> _Entries shown_
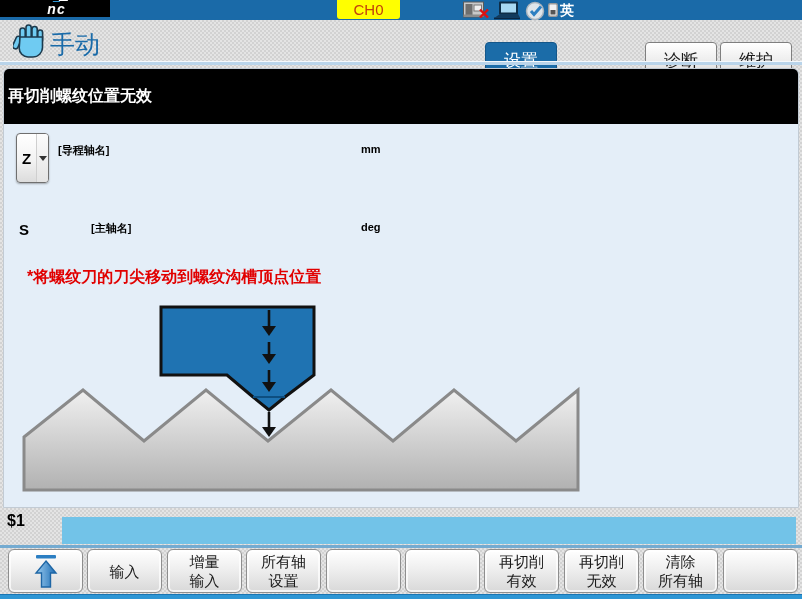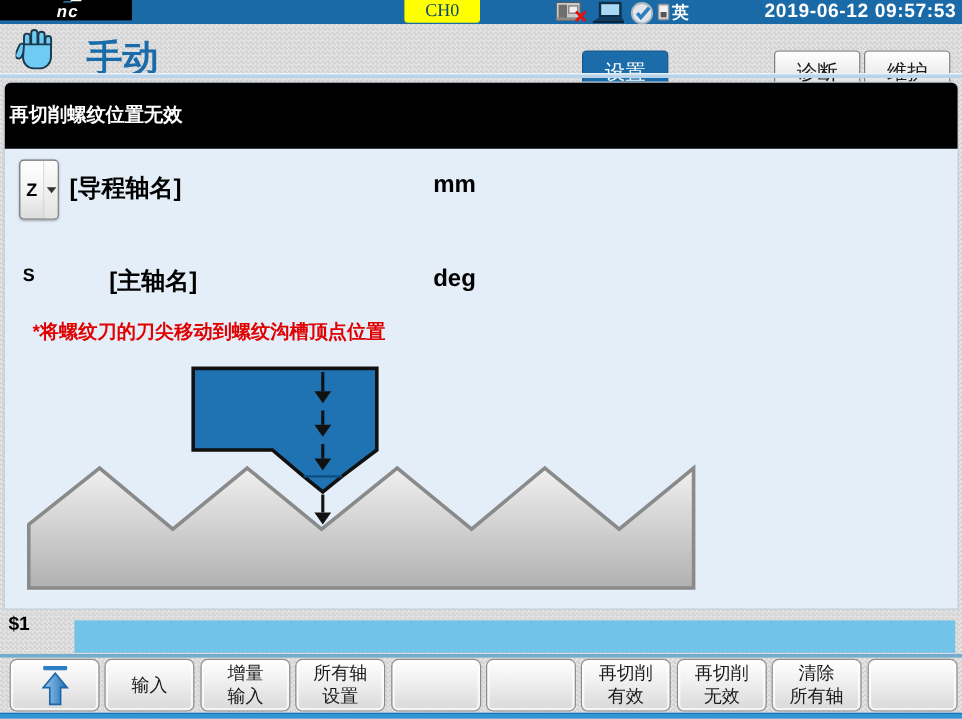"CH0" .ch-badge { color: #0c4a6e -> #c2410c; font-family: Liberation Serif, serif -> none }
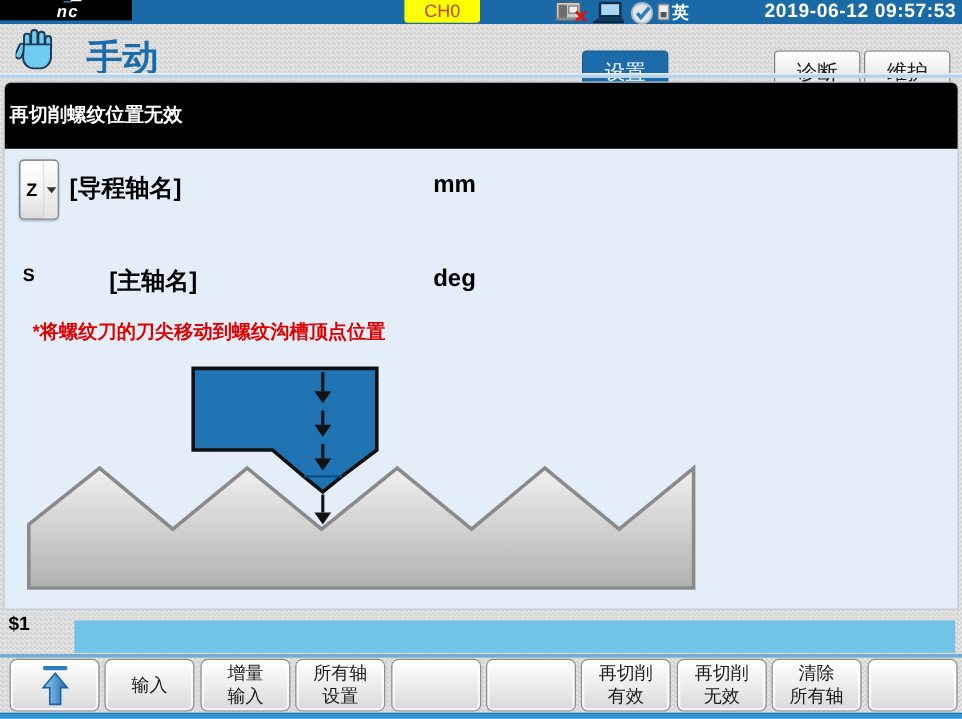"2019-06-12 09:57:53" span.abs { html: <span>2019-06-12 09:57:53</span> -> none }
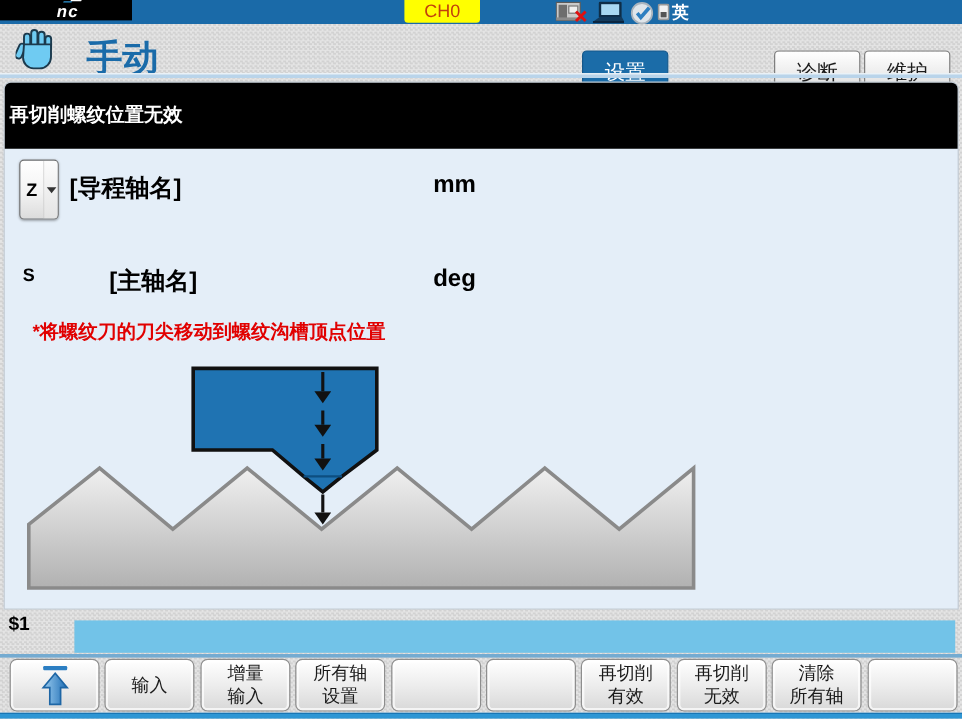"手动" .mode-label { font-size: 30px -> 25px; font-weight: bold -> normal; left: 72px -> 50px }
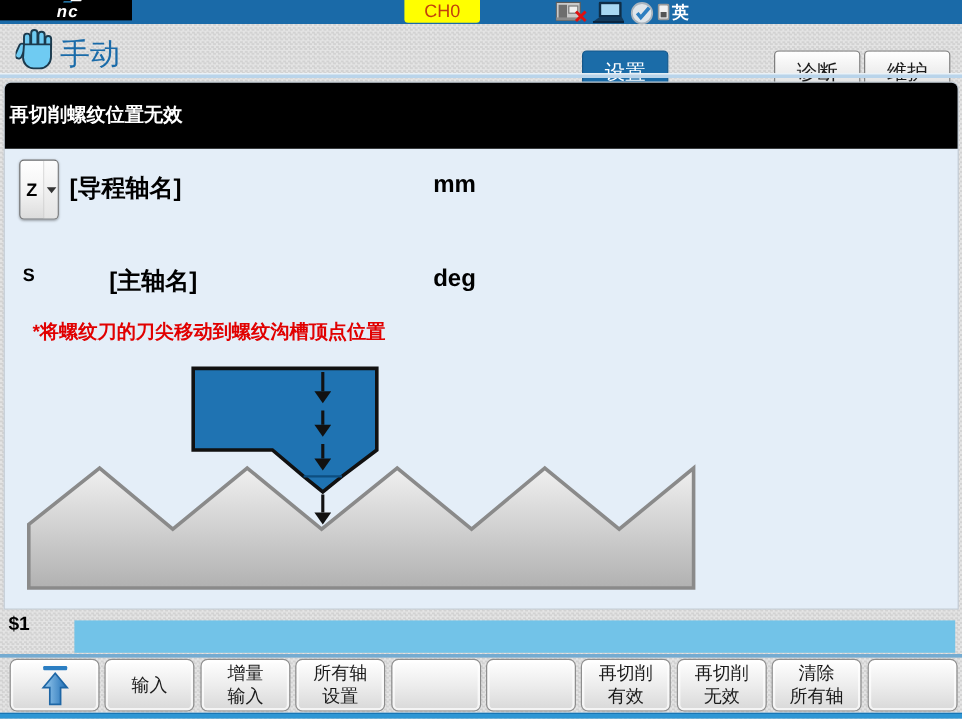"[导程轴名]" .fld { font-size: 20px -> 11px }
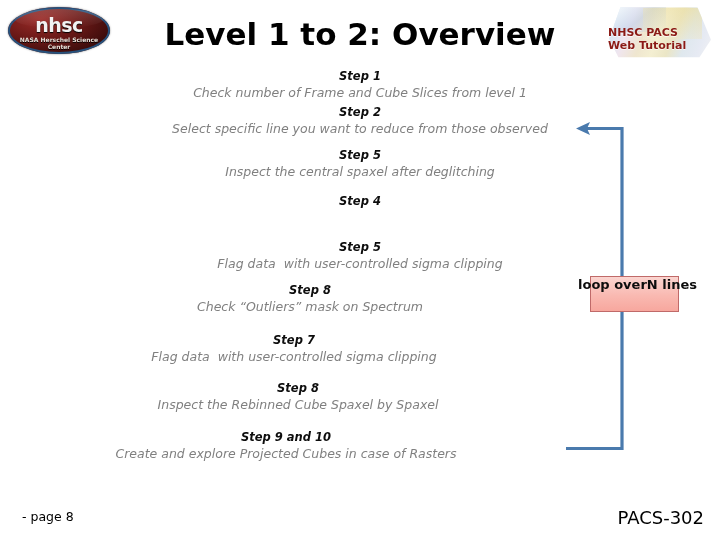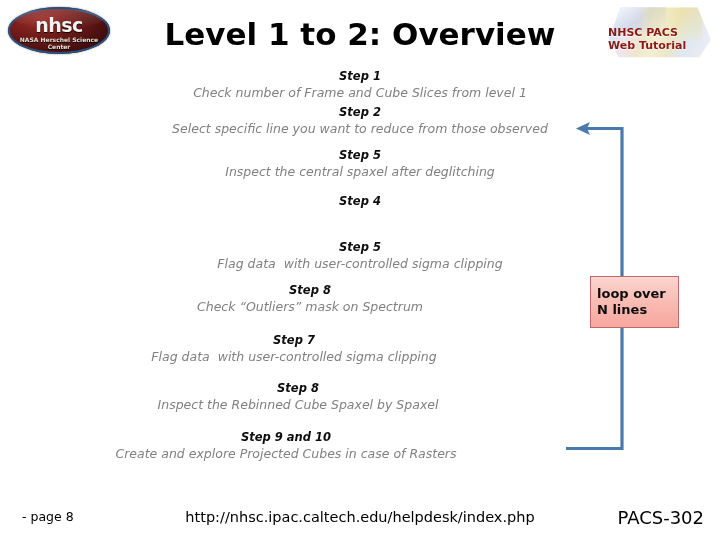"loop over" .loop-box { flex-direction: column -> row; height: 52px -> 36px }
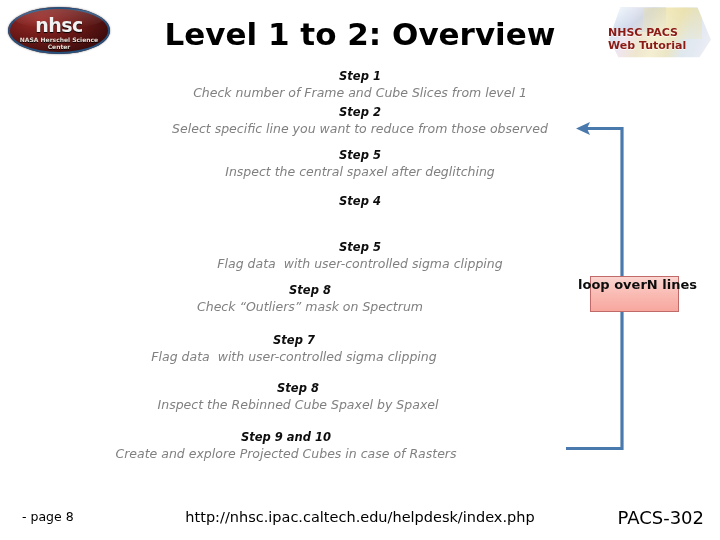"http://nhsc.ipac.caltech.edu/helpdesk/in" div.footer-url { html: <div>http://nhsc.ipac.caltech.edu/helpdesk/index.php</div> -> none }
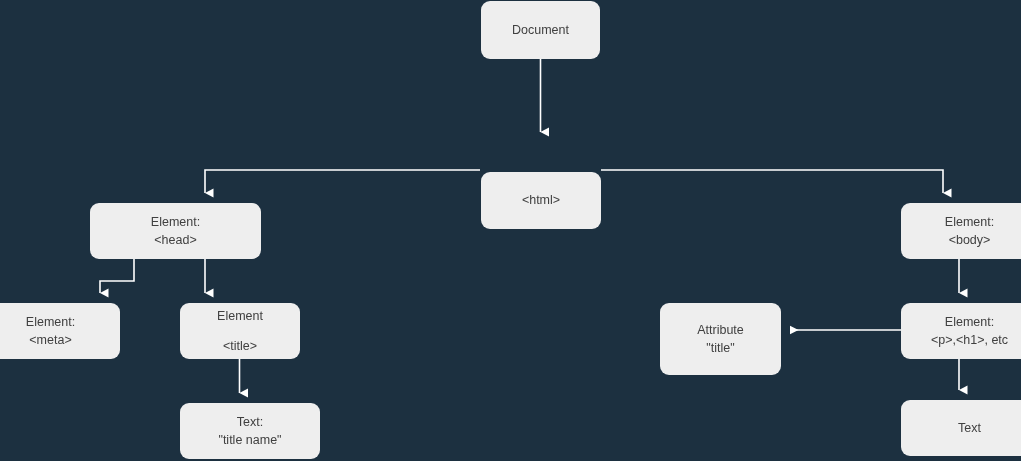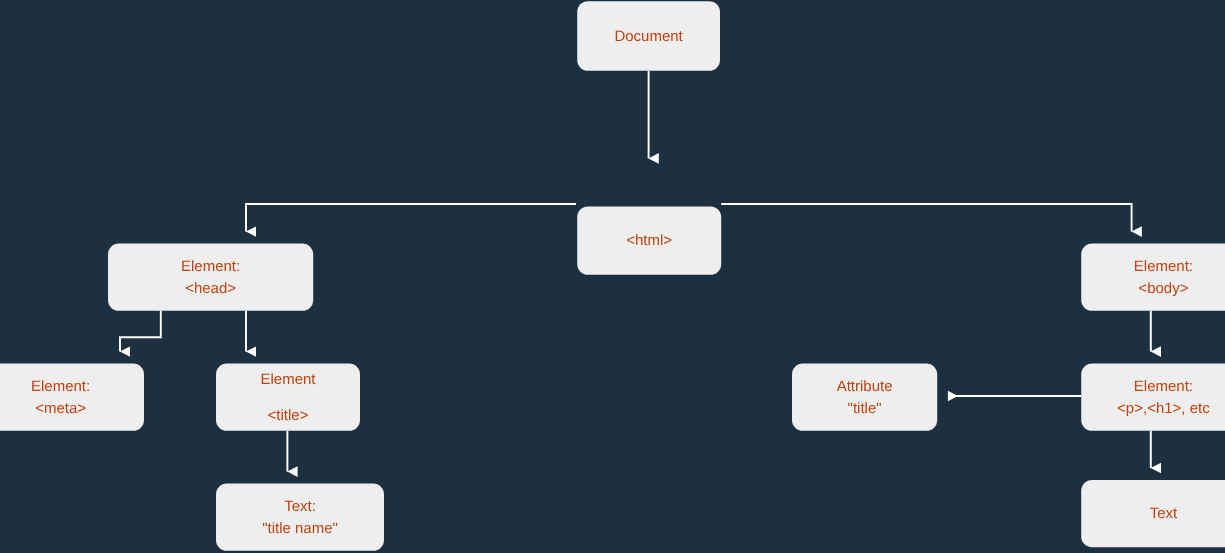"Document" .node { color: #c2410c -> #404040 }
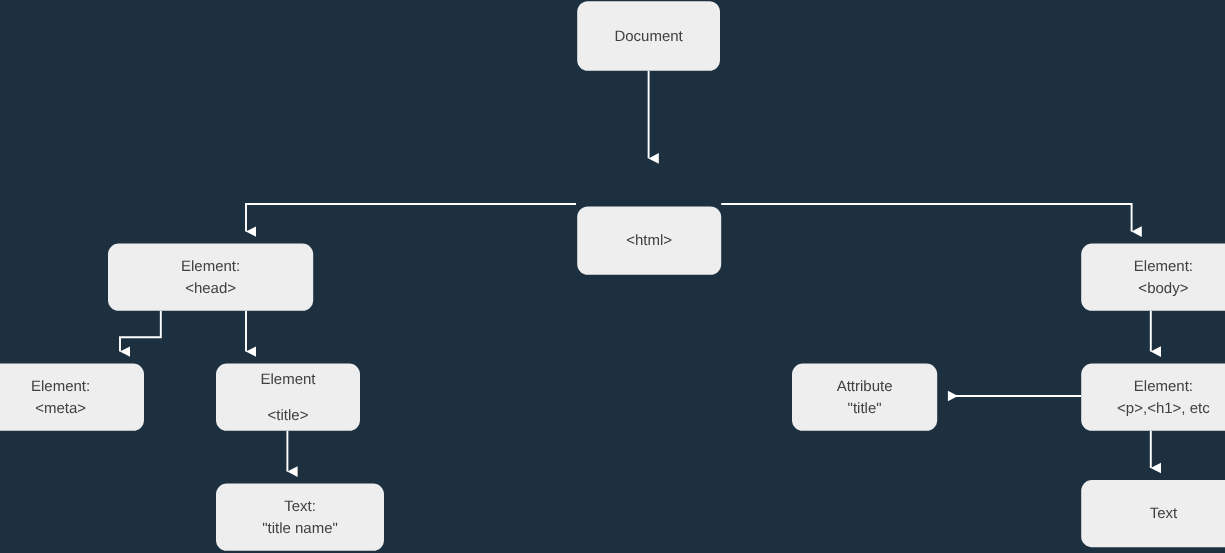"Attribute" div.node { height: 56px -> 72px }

> _What is expected_
None of the pictures should be carried over when the data above is transcribed exactly.

> _Answer section_
"CH0" .ch-badge { color: #0c4a6e -> #c2410c; font-family: Liberation Serif, serif -> none }
"2019-06-12 09:57:53" span.abs { html: <span>2019-06-12 09:57:53</span> -> none }
"手动" .mode-label { font-size: 30px -> 25px; font-weight: bold -> normal; left: 72px -> 50px }
"[导程轴名]" .fld { font-size: 20px -> 11px }
"loop over" .loop-box { flex-direction: column -> row; height: 52px -> 36px }
"http://nhsc.ipac.caltech.edu/helpdesk/in" div.footer-url { html: <div>http://nhsc.ipac.caltech.edu/helpdesk/index.php</div> -> none }
"Document" .node { color: #c2410c -> #404040 }
"Attribute" div.node { height: 56px -> 72px }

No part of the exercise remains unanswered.